After the release of the film adaptation of the first of Suzanne Collin’s three “Hunger Games” novels, I am pleased to say that the movie (and also the book) did indeed live up to the hype. Having been an avid hater of the “Twilight” series, my delight in this book series and the first of the movies is beyond surprising.
“The Hunger Games” takes place in the ruins of what is a post-apocalyptic North America. What used to be the United States is the nation of Panem, a 12-district federation that is headed by the Capitol.
In order to reassert their authority and to punish the districts for their rebellious uprising some 75 years ago, the government stages the annual Hunger Games, a gladiator-style competition that is broadcast to the districts in a reality show manner.
One boy and one girl from each district, between the ages of 12 and 18, are forced into an arena to fight to the death, with the result of one sole victor.
The main character Katniss is played by newcomer actress Jennifer Lawrence. Having read the book first, I can say she properly portrays this character with just the right dose of strength and vitality. She’s not the only character that brings the story to life.
The casting for each role in this movie is what makes this story so convincing and compelling, a measure that some directors can easily neglect.

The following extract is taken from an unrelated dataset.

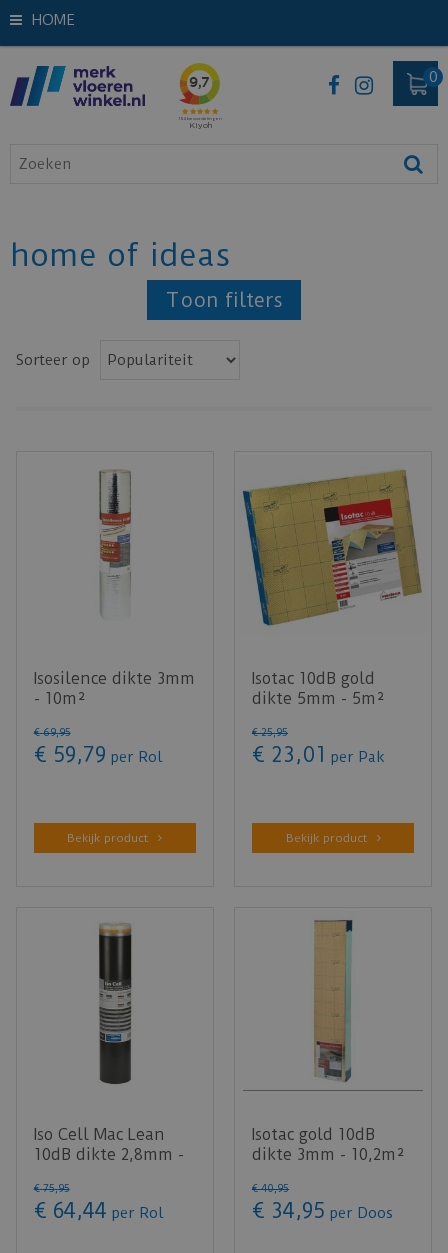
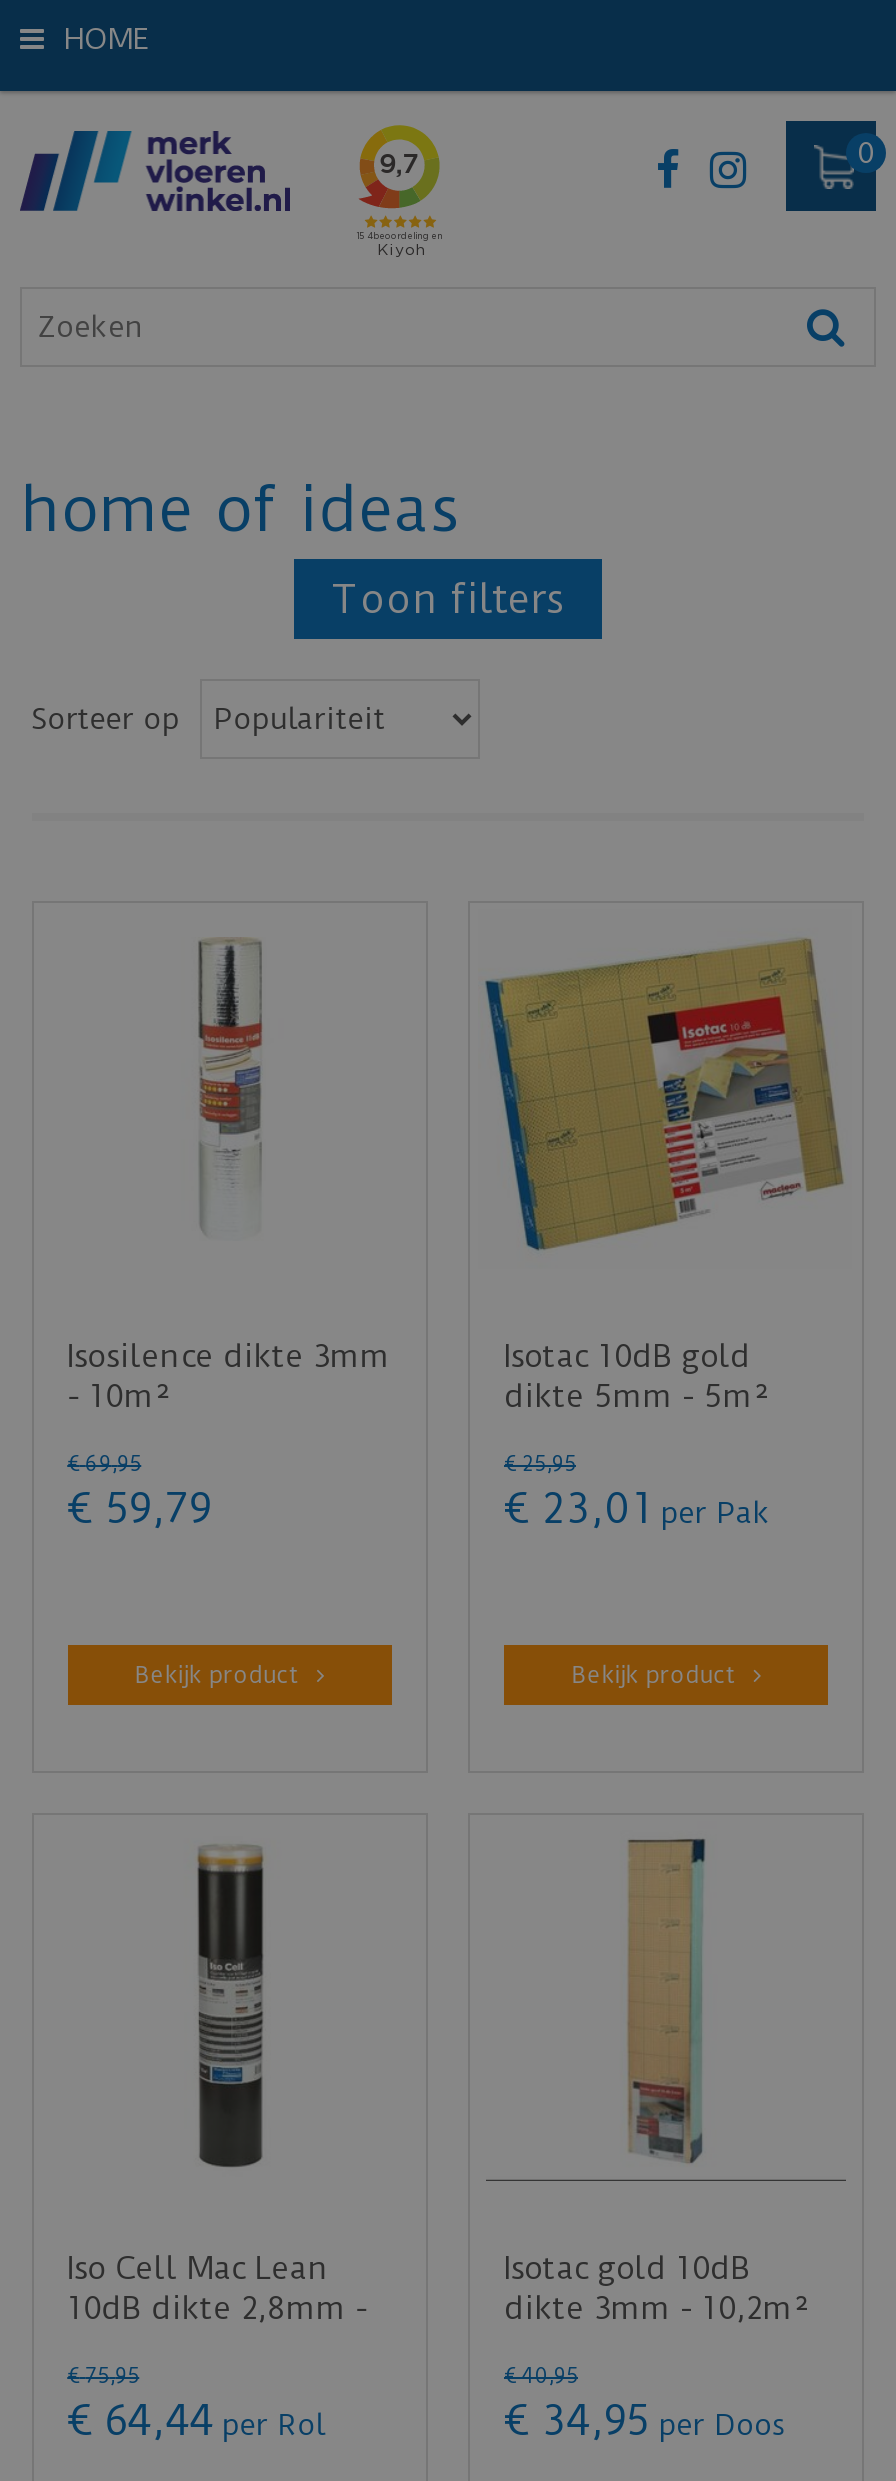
- € 59,79 per Rol
+ € 59,79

The characterization breaks the barrier in this category, giving the story a sense of weight and gravity that few Hollywood stars could muster for such roles.
Also impressive about this movie is how the set design mirrors the description that the book gives on the districts and the gaucheness of the Capitol.
The cinematography also is worth noting, with many scenes edited in such a pristine manner, you momentarily feel as if you are a character in the movie.
There are a few inconsistencies between the book and the movie, which I both expected and accepted graciously.
However, without trying to spoil a good story, I will say those who have read the book will find that a couple of these inconsistencies are slightly bothersome but, because the movie holds its own value, these inconsistencies are easy to bypass.
The director did an outstanding job in bringing the author’s vision to the silver screen.
For men and women alike, from teenage to elderly, this is an engrossing story that will leave you feeling anything but bored.